Scope logging to a specific block and auto-flush on exit:
python
from galileo import galileo_context

with galileo_context(project="my-project", log_stream="my-log-stream"):
    result = my_workflow()
    print(result)
将日志限定在特定代码块范围内,退出时自动刷新:
python
from galileo import galileo_context

with galileo_context(project="my-project", log_stream="my-log-stream"):
    result = my_workflow()
    print(result)

Flushing Traces

刷新追踪数据

Upload captured traces to Galileo:
python
galileo_context.flush()
将捕获的追踪数据上传到Galileo:
python
galileo_context.flush()

Evaluation

评估

Running Experiments with
promptquality

使用
promptquality
运行实验

python
import promptquality as pq

pq.login("https://app.galileo.ai")

template = "Explain {{topic}} to me like I'm a 5 year old"
data = {"topic": ["Quantum Physics", "Politics", "Large Language Models"]}

pq.run(
    project_name="my-first-project",
    template=template,
    dataset=data,
    settings=pq.Settings(
        model_alias="ChatGPT (16K context)",
        temperature=0.8,
        max_tokens=400,
    ),
)
python
import promptquality as pq

pq.login("https://app.galileo.ai")

template = "Explain {{topic}} to me like I'm a 5 year old"
data = {"topic": ["Quantum Physics", "Politics", "Large Language Models"]}

pq.run(
    project_name="my-first-project",
    template=template,
    dataset=data,
    settings=pq.Settings(
        model_alias="ChatGPT (16K context)",
        temperature=0.8,
        max_tokens=400,
    ),
)

Evaluation Runs with Scorers

使用评分器运行评估任务

python
from promptquality import EvaluateRun
import promptquality as pq

pq.login()

metrics = [pq.Scorers.context_adherence_plus, pq.Scorers.prompt_injection]

evaluate_run = EvaluateRun(
    run_name="my_run",
    project_name="my_project",
    scorers=metrics,
)

eval_set = ["What are hallucinations?", "What are intrinsic hallucinations?"]
for input_text in eval_set:
    output = llm.call(input_text)
    evaluate_run.add_single_step_workflow(
        input=input_text,
        output=output,
        model="gpt-4o",
    )

evaluate_run.finish()
See Advanced Evaluation Patterns for more.
python
from promptquality import EvaluateRun
import promptquality as pq

pq.login()

metrics = [pq.Scorers.context_adherence_plus, pq.Scorers.prompt_injection]
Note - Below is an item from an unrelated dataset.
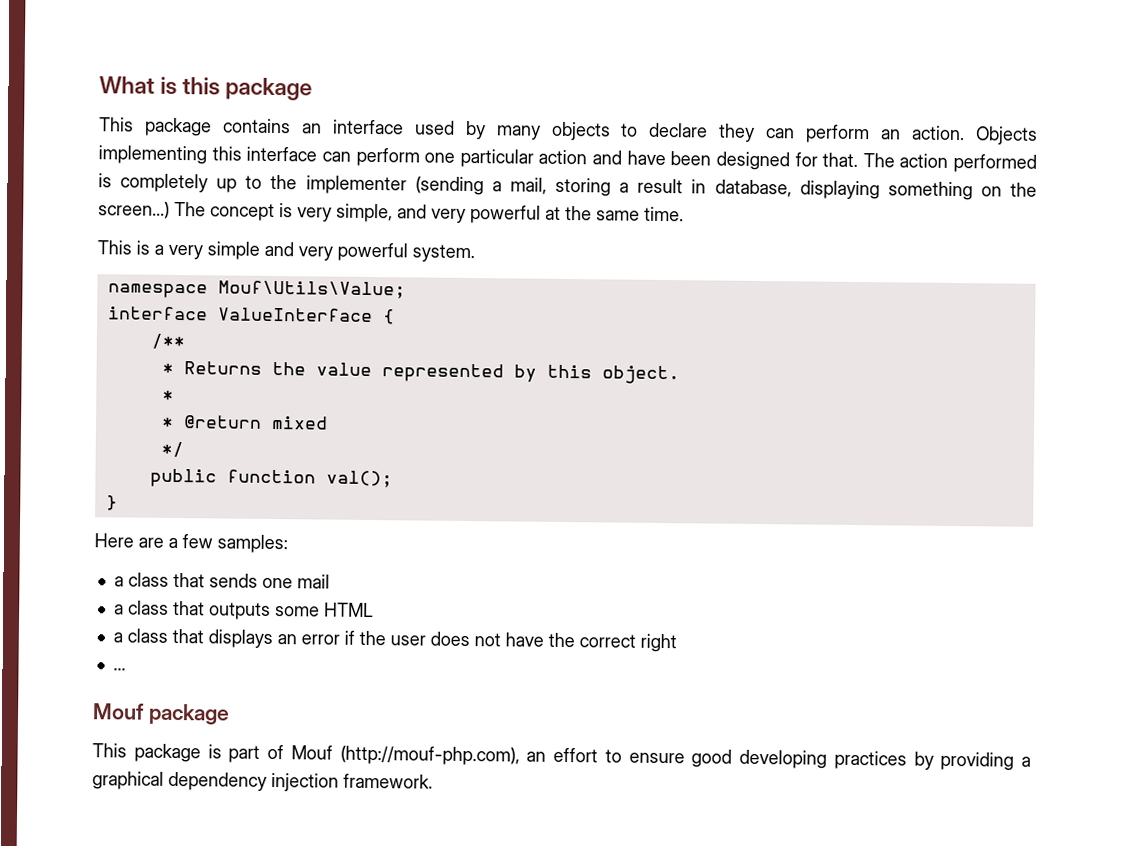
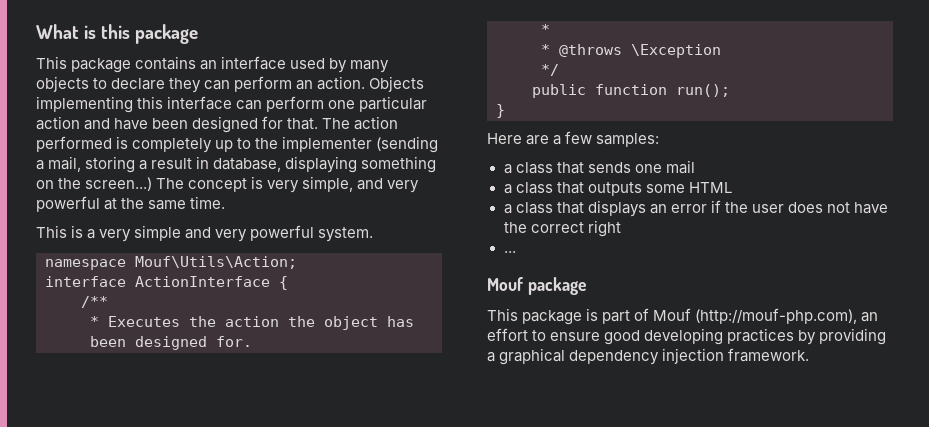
[217,280,406,299] [107,306,373,323] Mouf\Utils\Value; // interface ValueInterface -> [135,256,297,269] [45,276,270,287] Mouf\Utils\Action; // interface ActionInterface
[183,361,680,385] Returns the value represented by this object. -> [108,316,414,330] [90,336,252,350] Executes the action the object has been designed for.
[182,415,328,430] @return mixed -> [559,44,721,58] @throws \Exception
[325,470,393,488] val(); -> [676,84,730,97] run();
evaluate_run = EvaluateRun(
    run_name="my_run",
    project_name="my_project",
    scorers=metrics,
)

eval_set = ["What are hallucinations?", "What are intrinsic hallucinations?"]
for input_text in eval_set:
    output = llm.call(input_text)
    evaluate_run.add_single_step_workflow(
        input=input_text,
        output=output,
        model="gpt-4o",
    )

evaluate_run.finish()
更多内容请查看高级评估模式

Guardrails / Protect

防护规则/保护功能

Creating a Protection Stage

创建防护阶段

python
from galileo import GalileoMetrics
from galileo.stages import create_protect_stage
from galileo_core.schemas.protect.rule import Rule, RuleOperator
from galileo_core.schemas.protect.ruleset import Ruleset
from galileo_core.schemas.protect.stage import StageType

rule = Rule(
    metric=GalileoMetrics.input_toxicity,
    operator=RuleOperator.gt,
    target_value=0.1,
)

ruleset = Ruleset(rules=[rule])

stage = create_protect_stage(
    name="toxicity-guard",
    stage_type=StageType.central,
    prioritized_rulesets=[ruleset],
    description="Block toxic input.",
)
python
from galileo import GalileoMetrics
from galileo.stages import create_protect_stage
from galileo_core.schemas.protect.rule import Rule, RuleOperator
from galileo_core.schemas.protect.ruleset import Ruleset
from galileo_core.schemas.protect.stage import StageType

rule = Rule(
    metric=GalileoMetrics.input_toxicity,
    operator=RuleOperator.gt,
    target_value=0.1,
)

ruleset = Ruleset(rules=[rule])

stage = create_protect_stage(
    name="toxicity-guard",
    stage_type=StageType.central,
    prioritized_rulesets=[ruleset],
    description="Block toxic input.",
)

Invoking Runtime Protection

调用运行时防护

python
from galileo.protect import invoke_protect, ainvoke_protect
from galileo_core.schemas.protect.payload import Payload

payload = Payload(input="User message to check.")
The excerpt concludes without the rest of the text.